A paint to be applied to a coating film or a plating film containing zinc,
With aluminum,
Sodium silicate,
Lithium silicate,
A silane compound;
A surfactant,
Ri greens contain the water,
Mass ratio relative to the aluminum of the silane compound, coating, characterized in der Rukoto 0.3 to 3.   2. The silane compound according to claim 1, wherein the silane compound has an alkyl group, a phenyl group, or a haloalkyl group in which some or all of the hydrogen atoms are substituted with a halogen atom and a hydrolyzable silicon group in the molecule.

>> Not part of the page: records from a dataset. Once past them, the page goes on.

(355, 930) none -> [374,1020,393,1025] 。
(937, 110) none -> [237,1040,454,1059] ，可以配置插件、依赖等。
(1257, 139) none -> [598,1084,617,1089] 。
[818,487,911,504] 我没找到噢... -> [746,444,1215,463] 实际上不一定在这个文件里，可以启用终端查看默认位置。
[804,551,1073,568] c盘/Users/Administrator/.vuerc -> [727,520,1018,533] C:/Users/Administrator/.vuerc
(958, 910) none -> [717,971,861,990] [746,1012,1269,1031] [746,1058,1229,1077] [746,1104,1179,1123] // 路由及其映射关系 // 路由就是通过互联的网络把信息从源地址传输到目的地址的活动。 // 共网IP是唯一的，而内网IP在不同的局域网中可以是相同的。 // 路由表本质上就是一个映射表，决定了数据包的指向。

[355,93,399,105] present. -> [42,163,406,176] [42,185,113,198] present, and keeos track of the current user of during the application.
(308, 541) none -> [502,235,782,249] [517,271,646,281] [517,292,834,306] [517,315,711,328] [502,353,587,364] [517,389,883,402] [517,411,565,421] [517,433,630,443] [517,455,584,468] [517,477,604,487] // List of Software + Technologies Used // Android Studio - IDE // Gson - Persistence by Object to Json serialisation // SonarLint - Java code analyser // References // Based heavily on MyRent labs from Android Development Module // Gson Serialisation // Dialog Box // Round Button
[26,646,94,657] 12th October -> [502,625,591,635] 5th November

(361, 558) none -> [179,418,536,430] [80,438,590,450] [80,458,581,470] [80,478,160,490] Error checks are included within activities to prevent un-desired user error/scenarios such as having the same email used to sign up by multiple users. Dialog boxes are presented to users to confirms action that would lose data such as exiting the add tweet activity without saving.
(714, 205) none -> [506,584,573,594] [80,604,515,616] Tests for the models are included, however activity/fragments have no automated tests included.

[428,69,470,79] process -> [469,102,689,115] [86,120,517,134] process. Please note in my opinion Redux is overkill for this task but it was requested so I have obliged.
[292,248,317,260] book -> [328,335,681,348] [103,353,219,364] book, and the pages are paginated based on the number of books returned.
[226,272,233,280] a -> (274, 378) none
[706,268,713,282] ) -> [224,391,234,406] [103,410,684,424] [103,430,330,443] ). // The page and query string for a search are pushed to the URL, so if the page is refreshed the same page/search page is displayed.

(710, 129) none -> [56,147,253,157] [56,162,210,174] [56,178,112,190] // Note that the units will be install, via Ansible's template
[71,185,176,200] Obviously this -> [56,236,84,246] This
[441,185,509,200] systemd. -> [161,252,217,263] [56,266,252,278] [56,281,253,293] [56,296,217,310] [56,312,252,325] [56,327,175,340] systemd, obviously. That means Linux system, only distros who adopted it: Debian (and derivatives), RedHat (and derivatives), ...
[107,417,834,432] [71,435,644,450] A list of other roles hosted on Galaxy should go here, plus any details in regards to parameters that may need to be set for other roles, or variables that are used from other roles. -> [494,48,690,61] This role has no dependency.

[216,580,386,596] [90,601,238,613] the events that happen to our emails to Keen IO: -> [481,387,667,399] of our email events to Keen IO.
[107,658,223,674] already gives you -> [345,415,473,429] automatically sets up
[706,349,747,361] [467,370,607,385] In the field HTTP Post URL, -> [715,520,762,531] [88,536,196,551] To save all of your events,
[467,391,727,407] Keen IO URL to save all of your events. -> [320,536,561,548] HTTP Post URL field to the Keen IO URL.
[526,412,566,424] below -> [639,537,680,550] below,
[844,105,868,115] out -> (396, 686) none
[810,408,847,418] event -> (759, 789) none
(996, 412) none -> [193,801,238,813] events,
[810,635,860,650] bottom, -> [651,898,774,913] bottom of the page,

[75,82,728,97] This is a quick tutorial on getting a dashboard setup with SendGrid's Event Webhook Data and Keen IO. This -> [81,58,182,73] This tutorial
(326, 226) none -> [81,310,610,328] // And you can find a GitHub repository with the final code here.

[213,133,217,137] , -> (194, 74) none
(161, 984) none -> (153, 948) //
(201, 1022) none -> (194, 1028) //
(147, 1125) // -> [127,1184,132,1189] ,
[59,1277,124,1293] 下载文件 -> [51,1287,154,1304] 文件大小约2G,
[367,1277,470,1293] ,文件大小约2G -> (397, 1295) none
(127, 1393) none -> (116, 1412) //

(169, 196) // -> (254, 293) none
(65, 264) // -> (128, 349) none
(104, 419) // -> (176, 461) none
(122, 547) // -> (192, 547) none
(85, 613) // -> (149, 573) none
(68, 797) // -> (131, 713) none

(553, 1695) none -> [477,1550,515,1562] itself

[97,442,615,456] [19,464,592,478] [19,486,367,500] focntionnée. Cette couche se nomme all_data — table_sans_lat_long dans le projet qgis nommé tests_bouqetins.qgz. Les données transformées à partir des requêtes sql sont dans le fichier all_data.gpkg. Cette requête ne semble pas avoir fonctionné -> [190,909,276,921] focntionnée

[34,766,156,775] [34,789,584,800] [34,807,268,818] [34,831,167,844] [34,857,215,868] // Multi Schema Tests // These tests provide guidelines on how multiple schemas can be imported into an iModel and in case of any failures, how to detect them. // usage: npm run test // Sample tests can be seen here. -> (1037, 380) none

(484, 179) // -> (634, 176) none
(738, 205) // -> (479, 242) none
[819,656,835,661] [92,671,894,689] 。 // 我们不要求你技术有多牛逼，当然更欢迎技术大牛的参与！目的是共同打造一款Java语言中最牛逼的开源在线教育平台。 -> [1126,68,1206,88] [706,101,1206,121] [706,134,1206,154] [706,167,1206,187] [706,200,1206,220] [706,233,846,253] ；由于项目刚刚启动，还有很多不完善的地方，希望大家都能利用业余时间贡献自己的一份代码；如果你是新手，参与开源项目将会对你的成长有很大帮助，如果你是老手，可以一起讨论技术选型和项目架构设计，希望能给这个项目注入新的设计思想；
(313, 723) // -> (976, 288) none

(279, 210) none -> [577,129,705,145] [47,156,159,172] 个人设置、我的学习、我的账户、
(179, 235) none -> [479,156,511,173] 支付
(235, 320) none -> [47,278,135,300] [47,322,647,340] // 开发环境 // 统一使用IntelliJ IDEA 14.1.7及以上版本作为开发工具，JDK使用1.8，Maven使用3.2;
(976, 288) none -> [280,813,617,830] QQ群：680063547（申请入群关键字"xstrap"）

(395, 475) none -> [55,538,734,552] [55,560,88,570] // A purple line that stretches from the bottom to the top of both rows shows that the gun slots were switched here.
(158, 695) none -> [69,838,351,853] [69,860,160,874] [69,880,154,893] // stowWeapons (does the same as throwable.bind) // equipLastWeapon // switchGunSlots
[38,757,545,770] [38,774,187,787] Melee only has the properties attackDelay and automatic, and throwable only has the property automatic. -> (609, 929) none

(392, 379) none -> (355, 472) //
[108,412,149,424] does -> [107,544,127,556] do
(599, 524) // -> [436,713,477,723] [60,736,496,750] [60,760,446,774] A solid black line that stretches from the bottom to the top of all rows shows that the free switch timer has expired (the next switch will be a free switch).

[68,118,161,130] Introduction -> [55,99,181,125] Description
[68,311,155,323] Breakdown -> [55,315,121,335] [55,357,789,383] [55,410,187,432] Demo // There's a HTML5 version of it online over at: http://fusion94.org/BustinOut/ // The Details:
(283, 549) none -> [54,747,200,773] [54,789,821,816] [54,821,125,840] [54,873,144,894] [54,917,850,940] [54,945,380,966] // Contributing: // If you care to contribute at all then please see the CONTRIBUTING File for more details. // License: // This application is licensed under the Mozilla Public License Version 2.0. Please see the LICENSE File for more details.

The paint described. Paint according to claim 1 or 2 before Symbol mass proportion of the effective component of the lithium silicate of the active ingredient of sodium silicate, characterized in that at 50/50 or 88/12 or less. The surfactant is selected from the group consisting of polyoxyethylene alkylamines, polyoxyethylene alkyl ethers, polyoxyethylene distyrenated phenyl ethers, sorbitan fatty acid esters, polyoxyethylene sorbitan fatty acid esters, and alkyl ether phosphate salts. The paint according to any one of claims 1 to 3 , wherein the paint is at least one. A coated article comprising a first coating film formed using the paint according to any one of claims 1 to 4 on an article to be coated containing an iron-based base material. The coated article according to claim 5 , further comprising a zinc-iron alloy undercoating formed by impact galvanization between the surface of the iron-based base material and the first coating film. At least one selected from the group consisting of polyoxyethylene alkylamine, polyoxyethylene alkyl ether, polyoxyethylene distyrenated phenyl ether, sorbitan fatty acid ester, polyoxyethylene sorbitan fatty acid ester, and alkyl ether phosphate salt in water Adding a surfactant as well as a silane compound to obtain a mixture;
To the mixture, the mass ratio A aluminum of the silane compound, and the aluminum was added in an amount of 0.3 to 3, to obtain a mixture step,
Adding a sodium silicate and lithium silicate to the mixture, and mixing them.